For “31 Candles,” American artists Jessi Reaves and Bradley Kronz have created sculptural compositions that introduce an informal and vibrant presence to the elegantly austere rooms of former studio and home of Russian sculptor and designer Dora Gordine.

In the bright north-facing modeling studio, a large three-part seating arrangement takes center stage, inviting one to sprawl on its painted leather and fabric upholstery. To the side, on the original modeling platform, a line of bronze heads by Gordine is placed right against the edge looking onto the room. Padded Cabinet (2017) confronts a bespoke twentieth-century modular shelving unit, whose shape it echoes. Proportions and details have been noticeably altered, layering the classic form with assonant yet disquieting elements. The surface is painted an unrealistic felt-tip shade of brown, and bulging padded areas covered in fabric challenge its functional purpose. The first-floor gallery houses collaborative sculptures by Reaves and Kronz. “Boots,” configured from pairs of vintage fur boots held in corsets, eerily resemble female torsos. Placed on stacked flight cases, these softly slumped anthropomorphic configurations mingle tongue in cheek amid elegant trapezoid plinths holding figurative bronzes by Gordine.

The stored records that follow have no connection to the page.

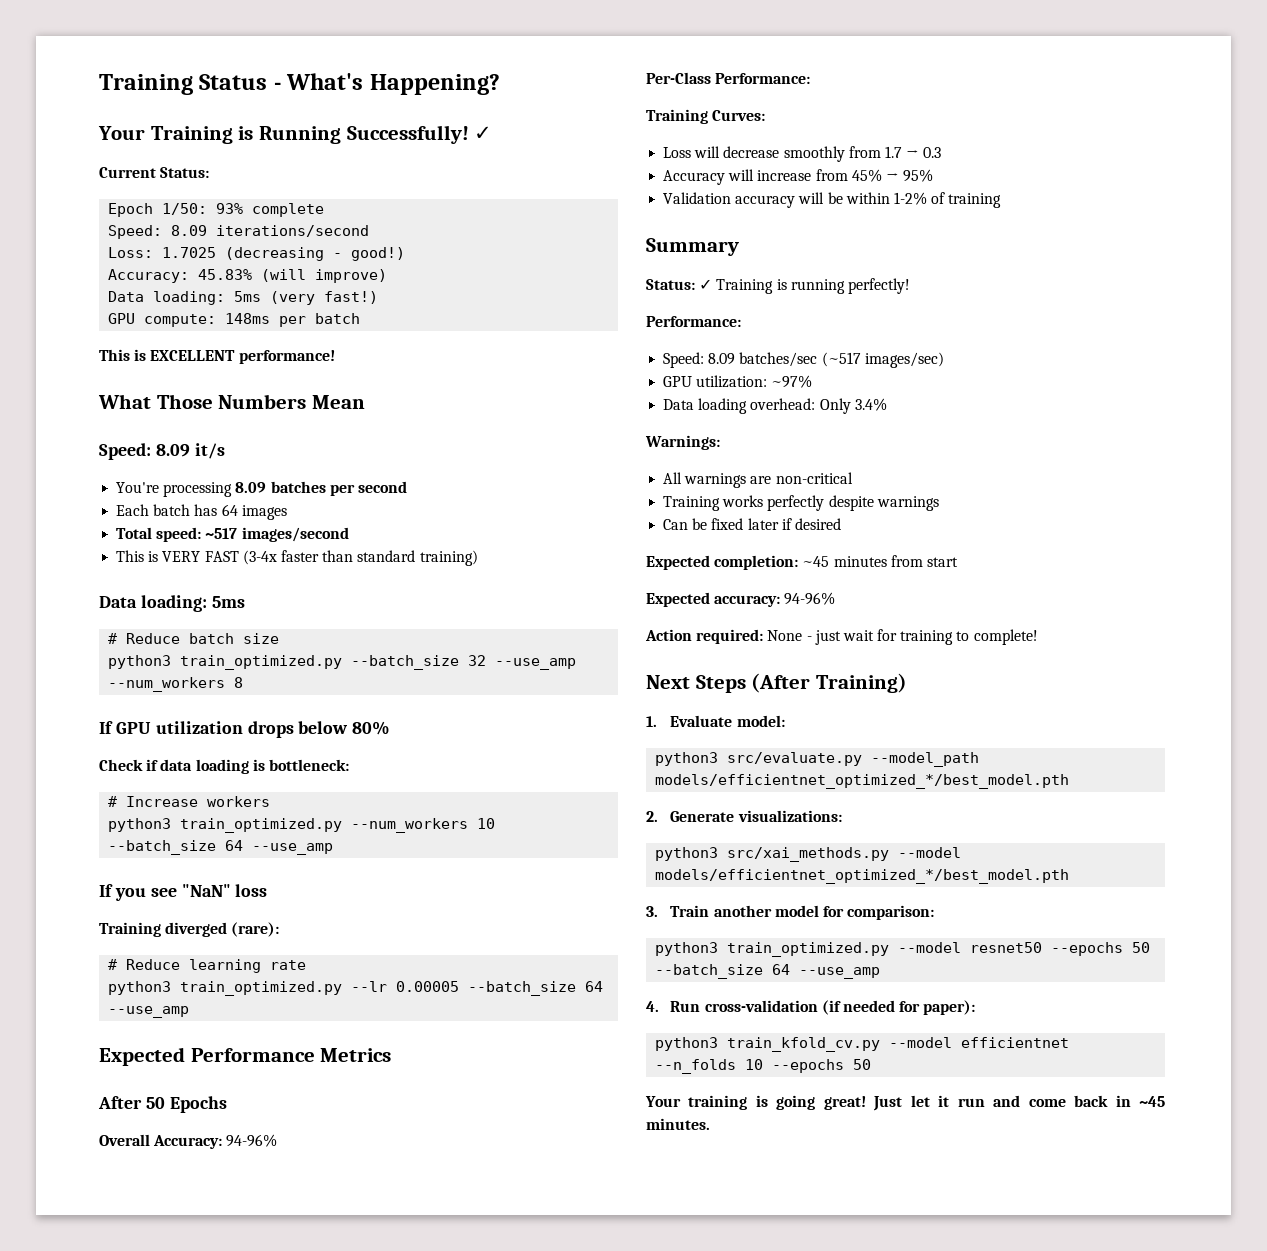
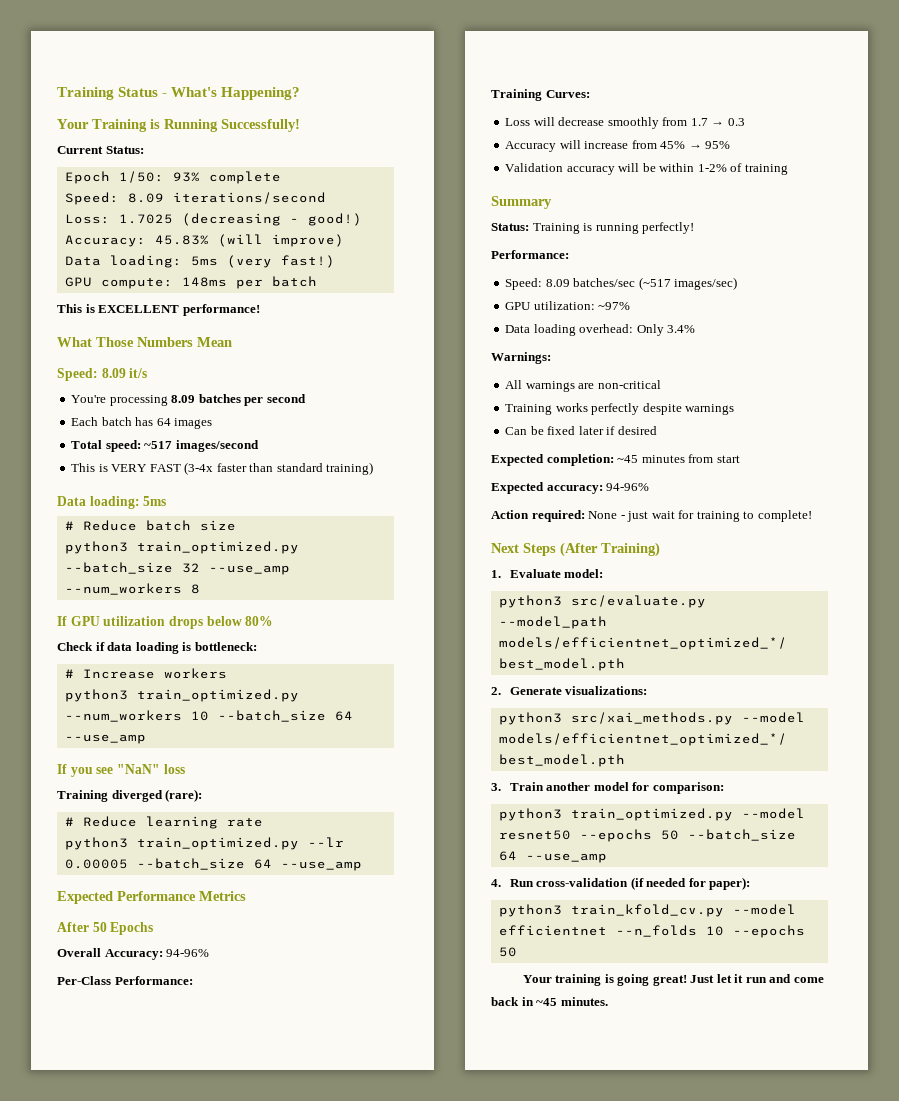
- Your Training is Running Successfully! ✓
+ Your Training is Running Successfully!
- Status: ✓ Training is running perfectly!
+ Status: Training is running perfectly!

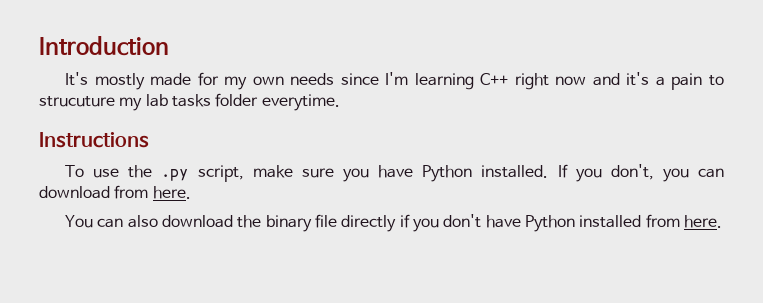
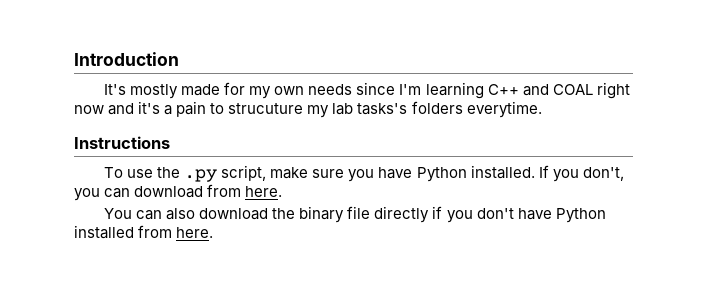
- It's mostly made for my own needs since I'm learning C++ right now and it's a pain to strucuture my lab tasks folder everytime.
+ It's mostly made for my own needs since I'm learning C++ and COAL right now and it's a pain to strucuture my lab tasks's folders everytime.

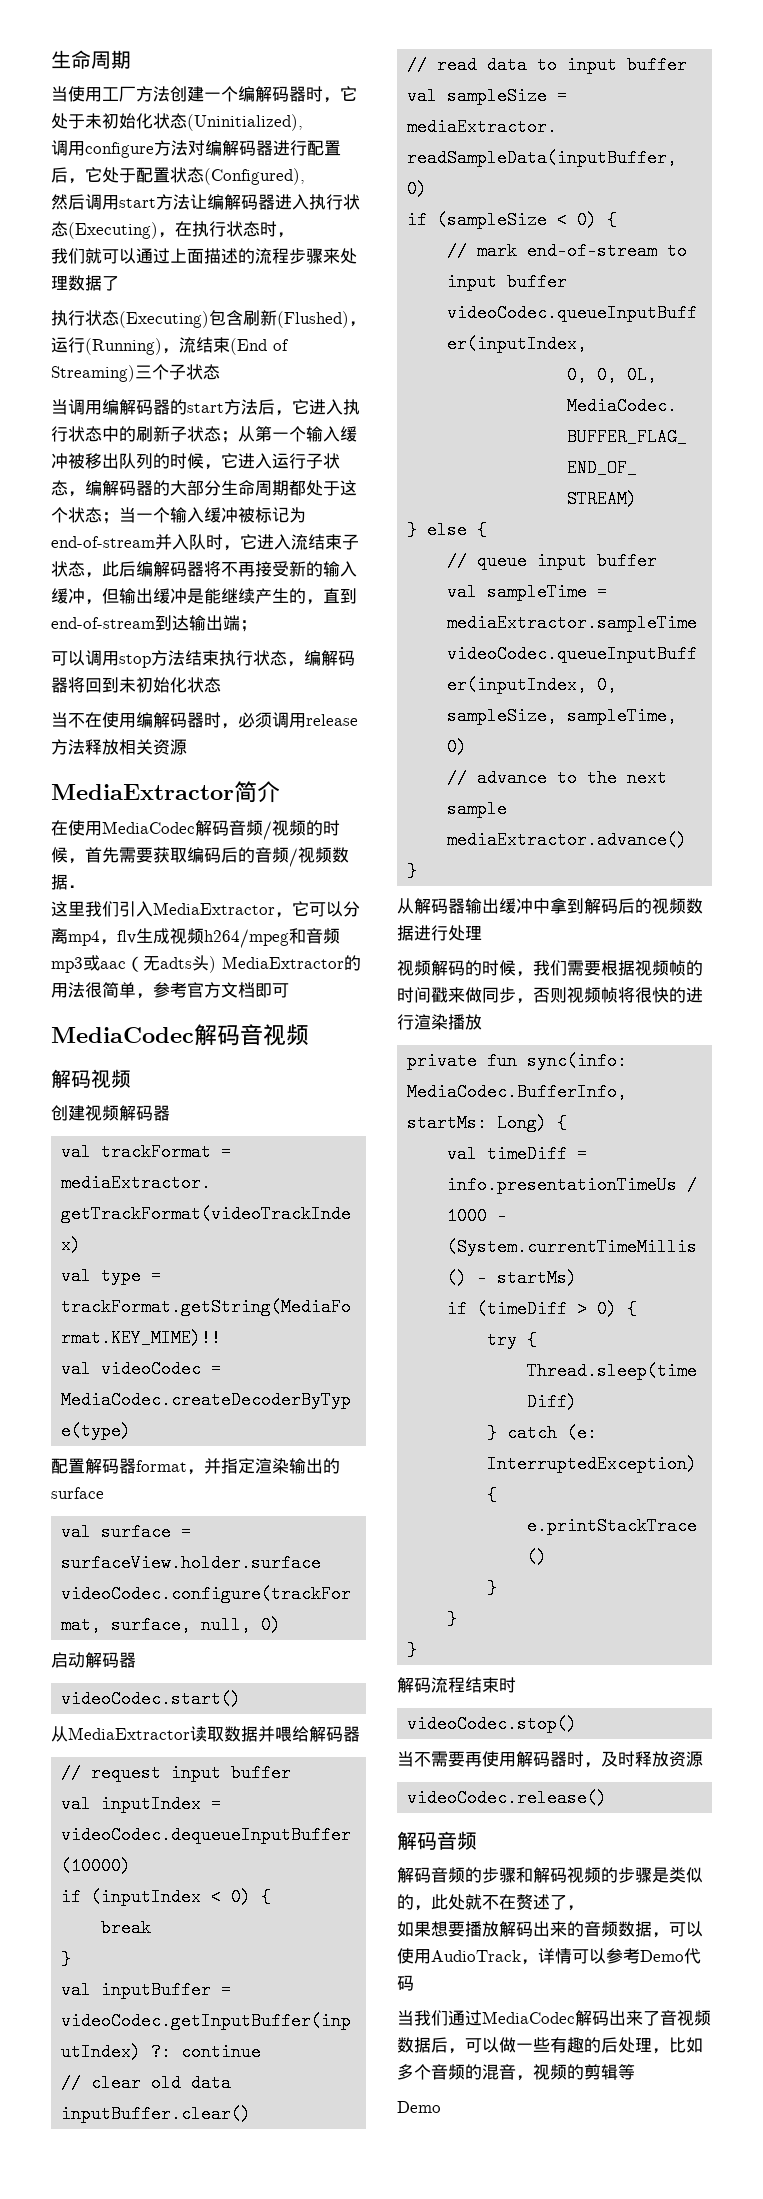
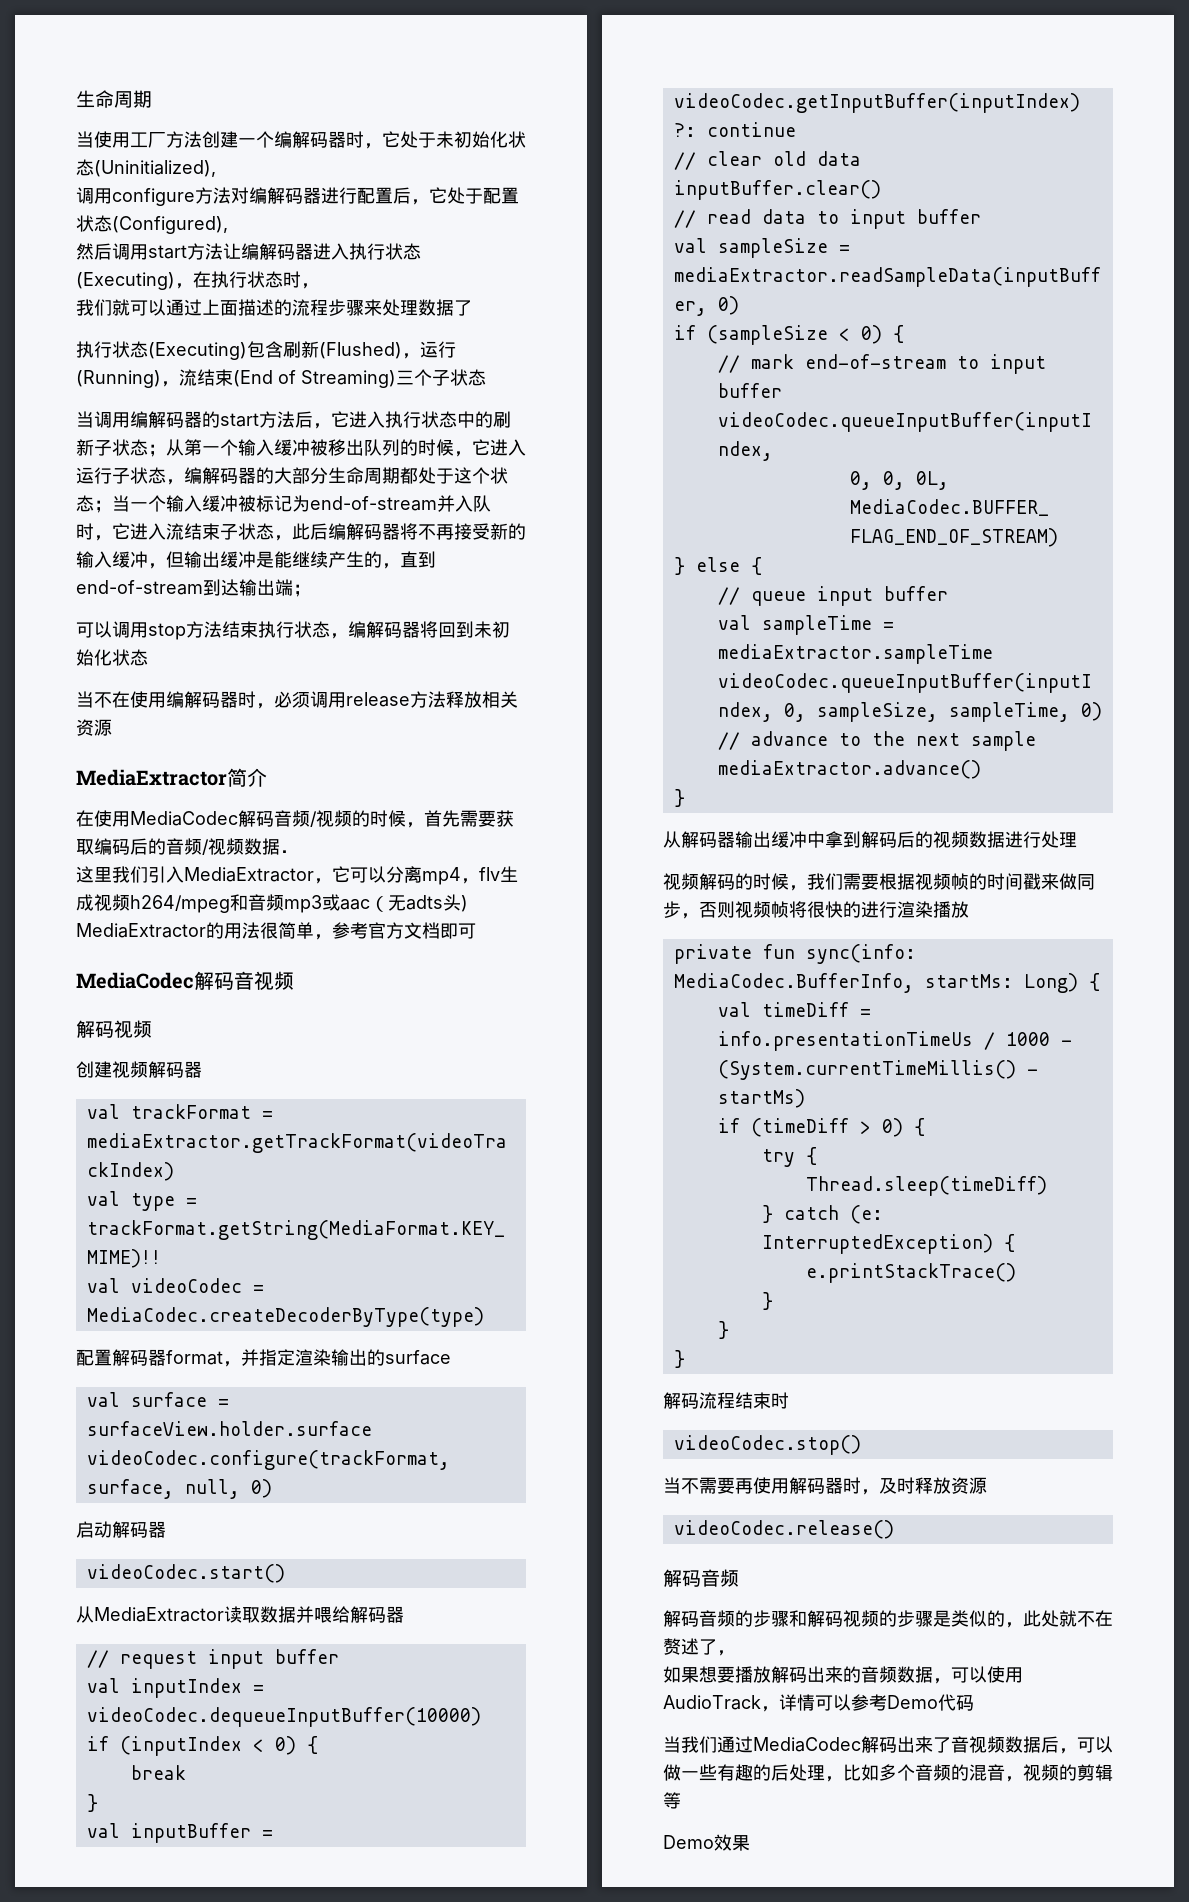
  当我们通过MediaCodec解码出来了音视频数据后，可以做一些有趣的后处理，比如多个音频的混音，视频的剪辑等
- Demo
+ Demo效果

The unsettling cry of a baby draws viewers to the private spaces of the top-floor apartment shared by Gordine and her husband. The looped-sound piece gives voice to Gordine’s Seated Baby (1937–38), an early public commission. The sculpture, dissonant in scale and posture, sits upright directly facing Mother Figure (2017), which is placed on a luggage stand atop a long table in the dining room opposite. The curtained round windows and low lighting create an intimate and withdrawn atmosphere, strengthening the visual connection between the two works. Through the interplay in scale and the playful involvement of items from the museum collection as active elements in their displays, Reaves and Kronz invite a subtle subversion in the dynamic between the house as exhibition space and its domestic dimension, opening moments of spontaneous dialogue between its present and its past.